A burglar alarm is included in many home security systems. The alarm is usually triggered when the control panel detects an emergency through activation of any of the security devices currently monitoring a home. Many alarms are rated by “Decibel Level”, which is basically the level of sound emitted by the alarm.

Motion Detectors

Motion detectors are usually a fairly standard component in many home security systems. A motion detector is able to detect movement in a designated area, usually by using infrared signals to analyze heat sources. The type of infrared used in motion detectors is called “Passive Infrared” Detection, also called PIR. When it detects a sudden change in the average heat of an area (sometimes to a specific degree) it alerts the security system control panel.

Glass-Break Sensors

A glass break sensor is able to detect if the glass in a door or window has been broken. It monitors for the specific frequency of sound that signals that glass has been broken. If it detects that a door or window has been broken, it will alert the control panel, which often triggers the burglar alarm.

Pressure Sensors

For advanced home security, many systems now offer pressure sensors to help detect intrusions. These sensors may be small sensor “blocks”, or may be designed to operate in a “mat” that is triggered when it detects weight.

Surveillance Cameras

Surveillance cameras are another important part of many home security systems. Some surveillance cameras are motion-activated, while others are designed to simply broadcast images. There are also cameras that are able to operate in low-light conditions, often by using infrared signals.

Carbon Monoxide Sensors

A carbon monoxide sensor is most effectively used when placed in an area of the home where your family gathers frequently. A carbon monoxide sensor is triggered when unsafe levels of carbon monoxide are discovered in your home.

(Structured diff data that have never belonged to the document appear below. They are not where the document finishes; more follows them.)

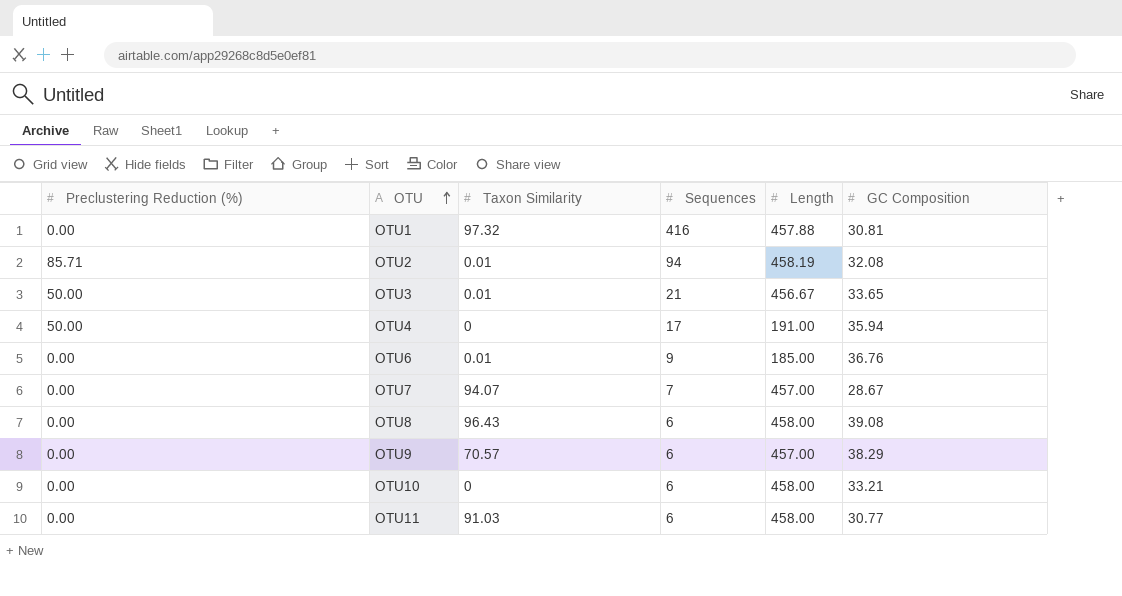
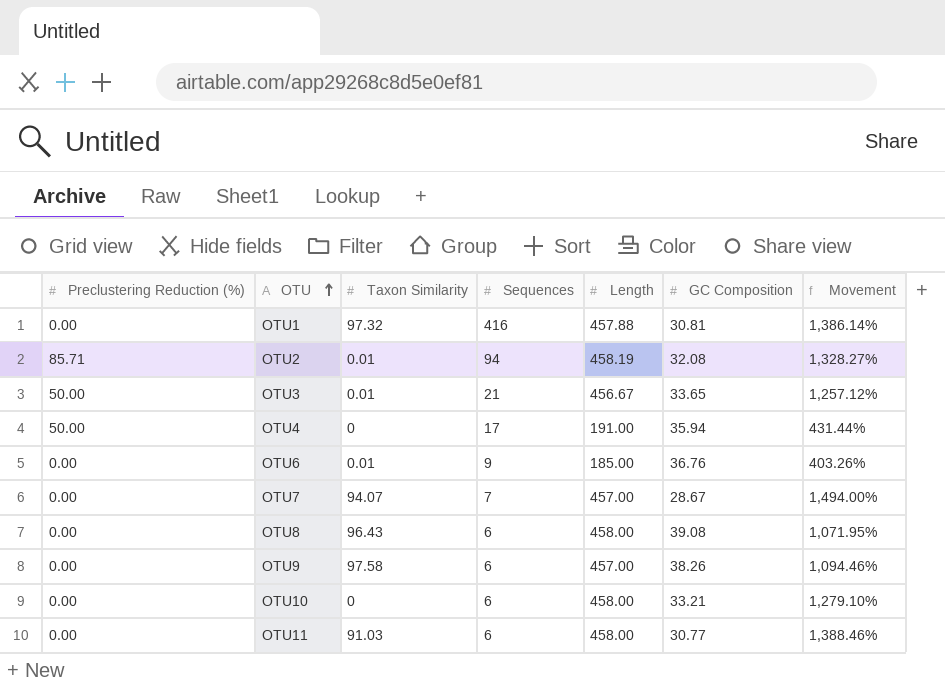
column Movement | formula: none -> ([Length] - [GC Composition]) / [GC Composition]
OTU9 | Taxon Similarity: 70.57 -> 97.58
OTU9 | GC Composition: 38.29 -> 38.26

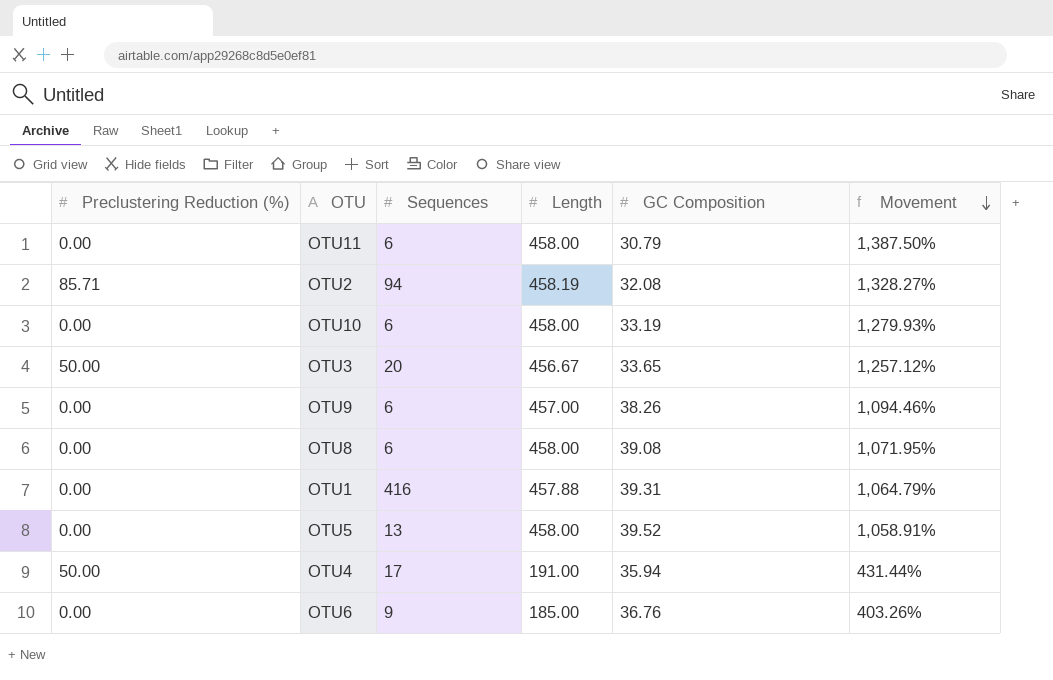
row order: OTU ascending -> Movement descending
column Taxon Similarity | position: 3 -> none
row OTU7: 0.00 | 94.07 | 7 | 457.00 | 28.67 | 1,494.00% -> none
OTU11 | GC Composition: 30.77 -> 30.79
OTU11 | Movement: 1,388.46% -> 1,387.50%
OTU10 | GC Composition: 33.21 -> 33.19
OTU10 | Movement: 1,279.10% -> 1,279.93%
OTU3 | Sequences: 21 -> 20
OTU1 | GC Composition: 30.81 -> 39.31
OTU1 | Movement: 1,386.14% -> 1,064.79%
row OTU5: none -> 0.00 | 13 | 458.00 | 39.52 | 1,058.91%

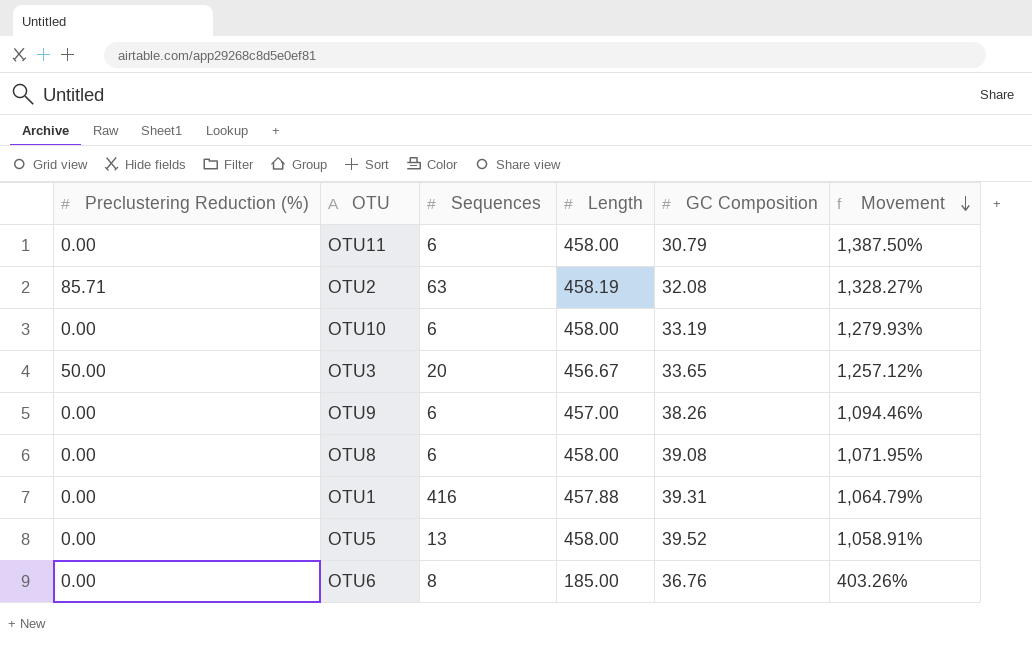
row OTU4: 50.00 | 17 | 191.00 | 35.94 | 431.44% -> none
OTU2 | Sequences: 94 -> 63
OTU6 | Sequences: 9 -> 8

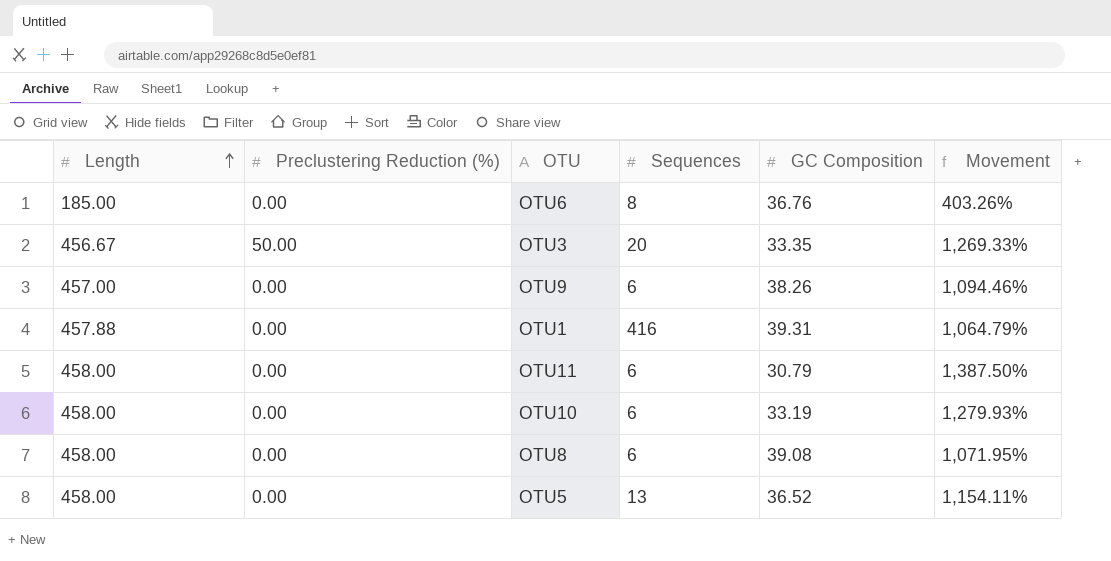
row order: Movement descending -> Length ascending
column Length | position: 4 -> 1
row OTU2: 85.71 | 63 | 458.19 | 32.08 | 1,328.27% -> none
OTU3 | GC Composition: 33.65 -> 33.35
OTU3 | Movement: 1,257.12% -> 1,269.33%
OTU5 | GC Composition: 39.52 -> 36.52
OTU5 | Movement: 1,058.91% -> 1,154.11%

This alerts the control panel, which may then trigger an audible alarm.

Door/Window Sensors

Door and window sensors are also sometimes called “contact point” sensors. These sensors are able to detect if a door or window in your home has been opened. Two “contact points” are placed on and near an entry point, which have a magnetic connection between them. When the door or window is opened, the magnetic connection is broken, which triggers the security system.

Smoke/Heat Sensors

Many security systems also have a combination smoke and heat sensor which helps to protect a home against fire. If the sensors detect abnormal levels of heat, or smoke, the system is triggered to sound an alarm.